▶ **How to complete this task**: Leaving out all images, write out the records that follow exactly.

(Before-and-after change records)
== == ==

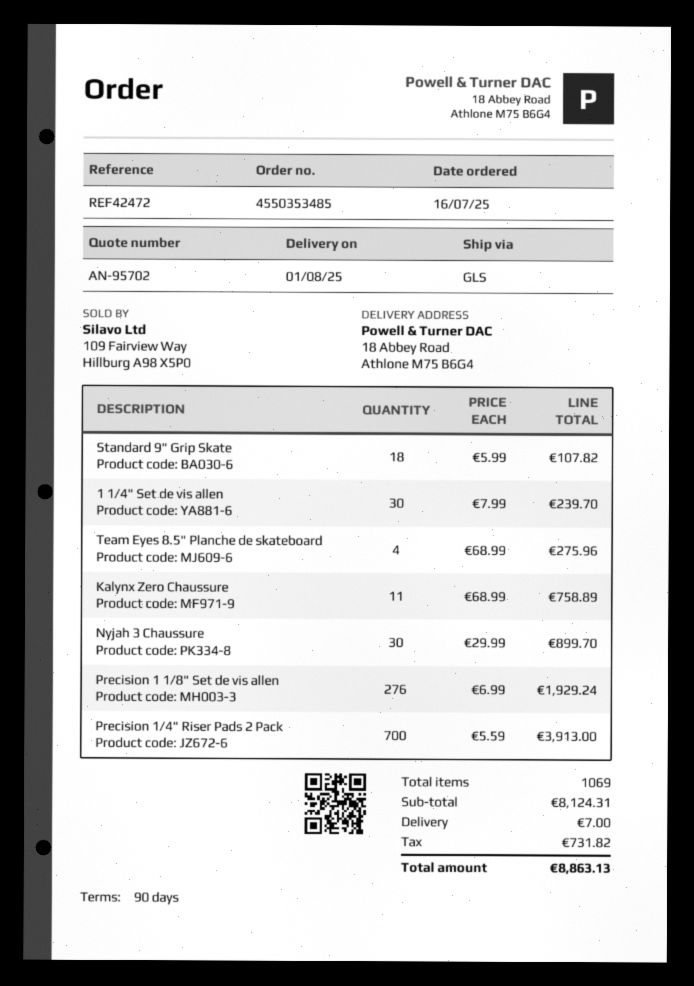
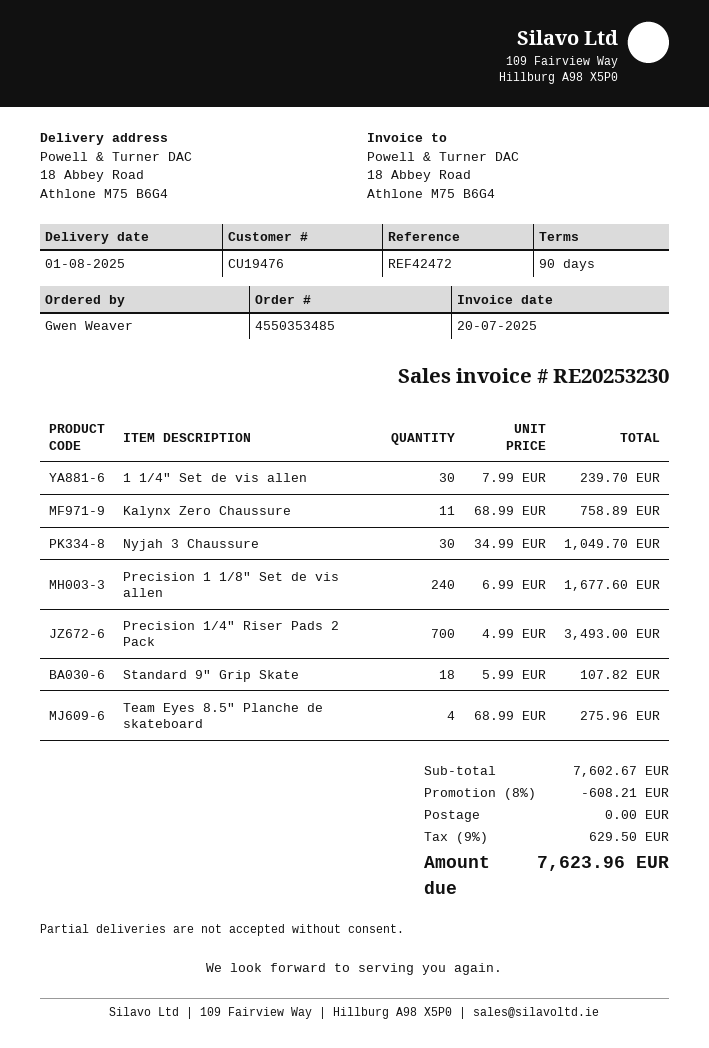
Nyjah 3 Chaussure: 30 x 29.99 = 899.70 -> 30 x 34.99 = 1049.70
Precision 1 1/8" Set de vis allen: 276 x 6.99 = 1929.24 -> 240 x 6.99 = 1677.60
Precision 1/4" Riser Pads 2 Pack: 700 x 5.59 = 3913.00 -> 700 x 4.99 = 3493.00
subtotal: 8124.31 -> 7602.67
discount: none -> 8% = 608.21
shipping: 7.00 -> 0.00
tax: 731.82 -> 629.50
total: 8863.13 -> 7623.96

== == ==

▶ **Task answer**:
Nyjah 3 Chaussure: 30 x 29.99 = 899.70 -> 30 x 34.99 = 1049.70
Precision 1 1/8" Set de vis allen: 276 x 6.99 = 1929.24 -> 240 x 6.99 = 1677.60
Precision 1/4" Riser Pads 2 Pack: 700 x 5.59 = 3913.00 -> 700 x 4.99 = 3493.00
subtotal: 8124.31 -> 7602.67
discount: none -> 8% = 608.21
shipping: 7.00 -> 0.00
tax: 731.82 -> 629.50
total: 8863.13 -> 7623.96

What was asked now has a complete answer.